LISTED ENTRIES ▸
═══

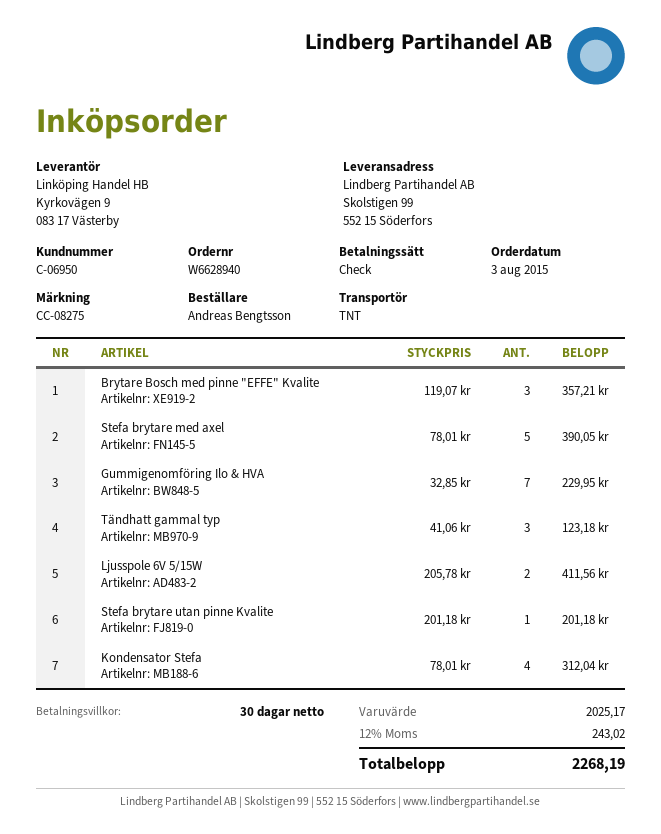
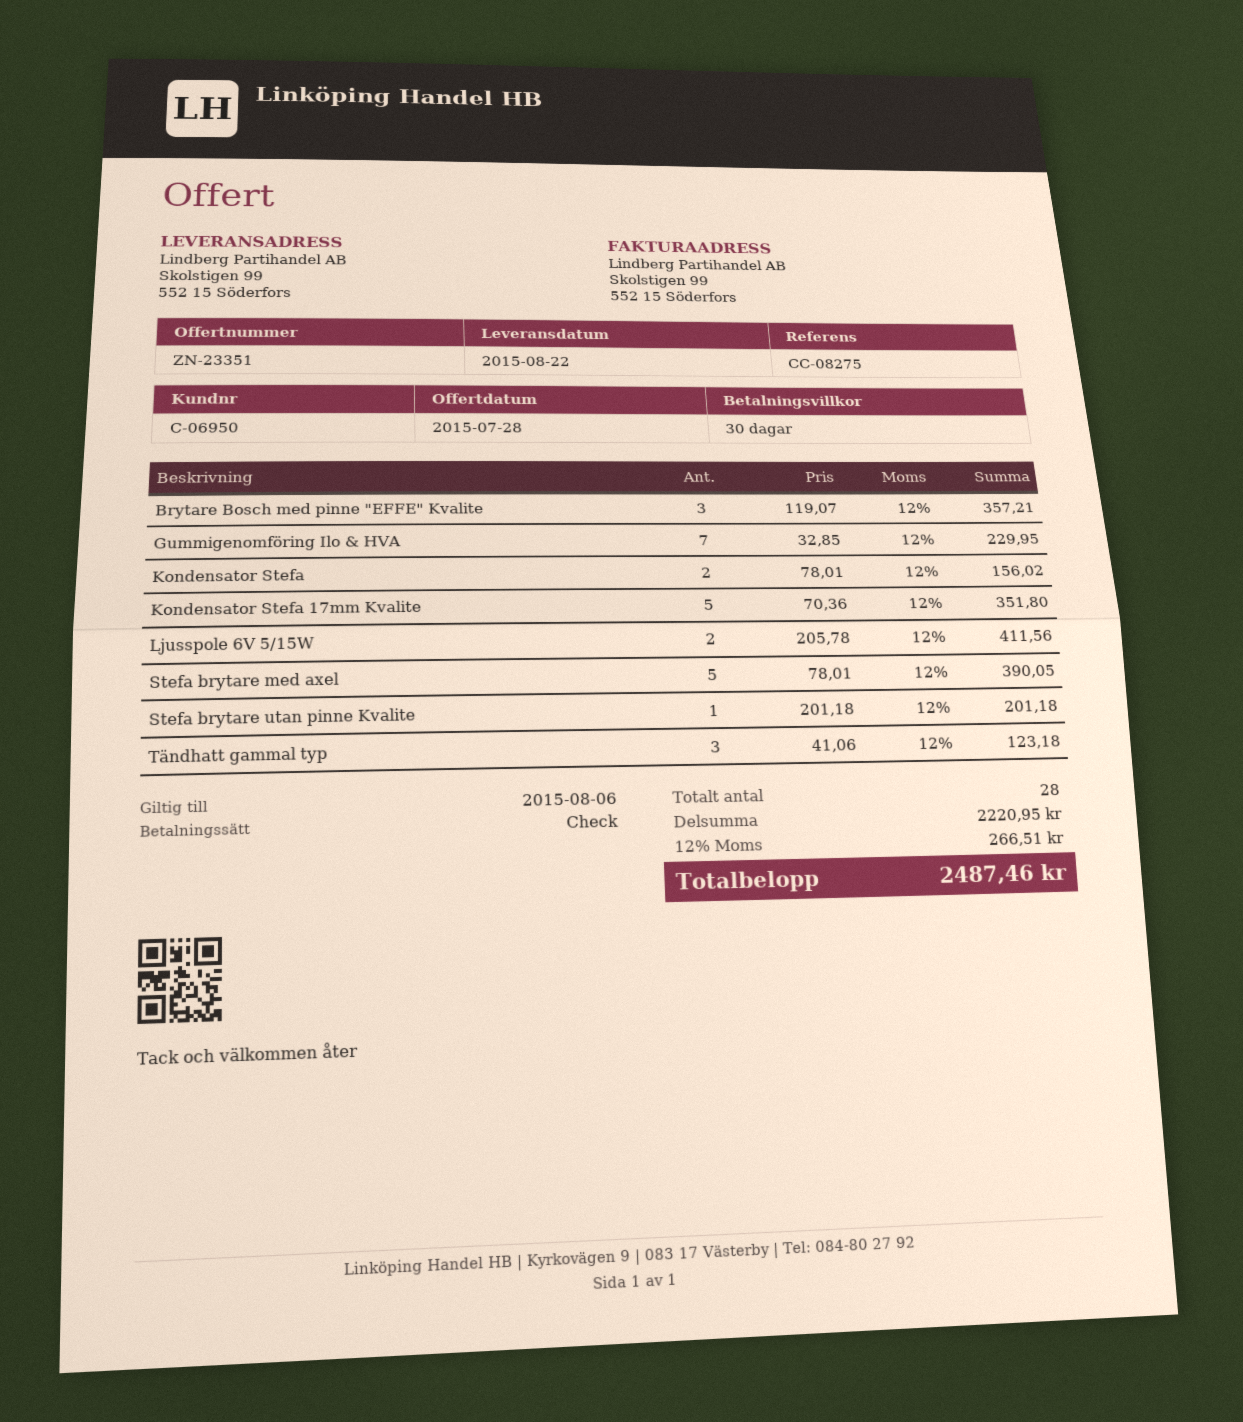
Kondensator Stefa: 4 x 78.01 = 312.04 -> 2 x 78.01 = 156.02
Kondensator Stefa 17mm Kvalite: none -> 5 x 70.36 = 351.80
subtotal: 2025.17 -> 2220.95
tax: 12% = 243.02 -> 12% = 266.51
total: 2268.19 -> 2487.46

═══

TO DO ▸ Reproduce each line above exactly, but not a single picture.

RESPONSE AREA ▸
Kondensator Stefa: 4 x 78.01 = 312.04 -> 2 x 78.01 = 156.02
Kondensator Stefa 17mm Kvalite: none -> 5 x 70.36 = 351.80
subtotal: 2025.17 -> 2220.95
tax: 12% = 243.02 -> 12% = 266.51
total: 2268.19 -> 2487.46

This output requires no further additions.